*INPUT RECORDS*

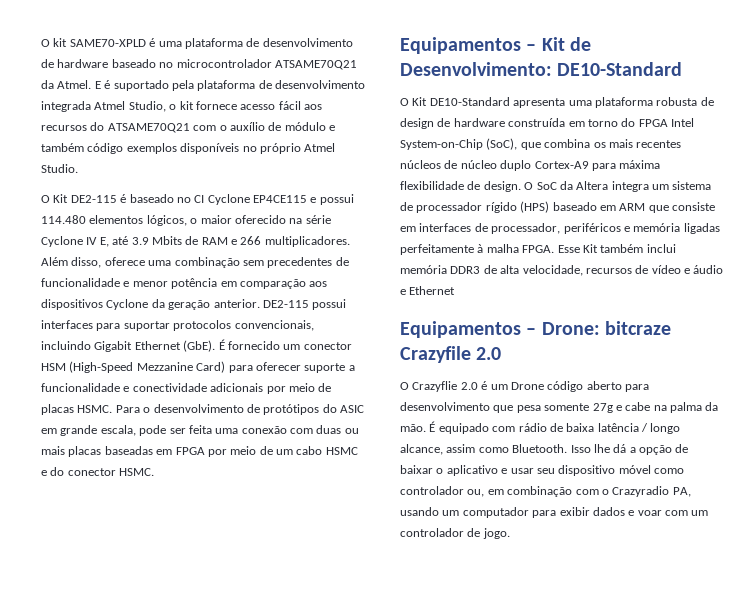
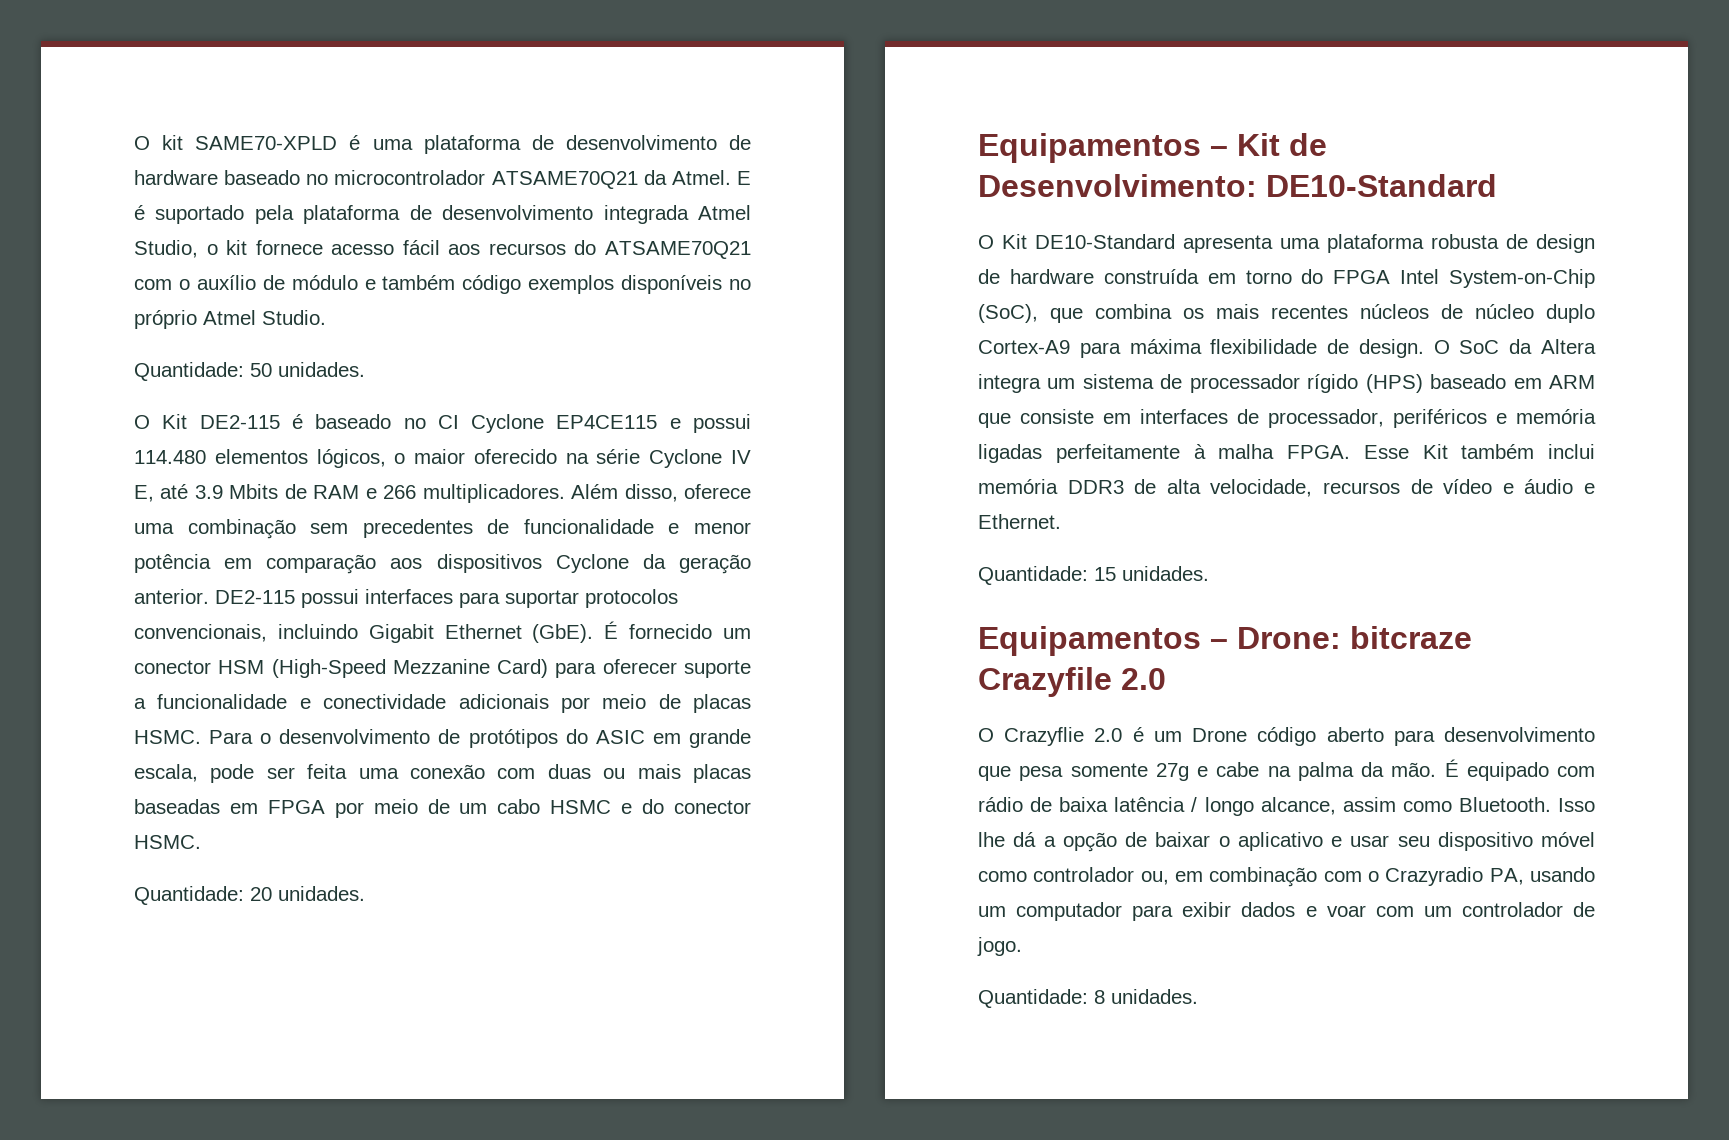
+ Quantidade: 50 unidades.
+ Quantidade: 20 unidades.
- Esse Kit também inclui memória DDR3 de alta velocidade, recursos de vídeo e áudio e Ethernet
+ Esse Kit também inclui memória DDR3 de alta velocidade, recursos de vídeo e áudio e Ethernet.
+ Quantidade: 15 unidades.
+ Quantidade: 8 unidades.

*INSTRUCTIONS FOR THE TASK*
Go over the data above and copy every line that has the word "alta" in it.

*REPLY*
- Esse Kit também inclui memória DDR3 de alta velocidade, recursos de vídeo e áudio e Ethernet
+ Esse Kit também inclui memória DDR3 de alta velocidade, recursos de vídeo e áudio e Ethernet.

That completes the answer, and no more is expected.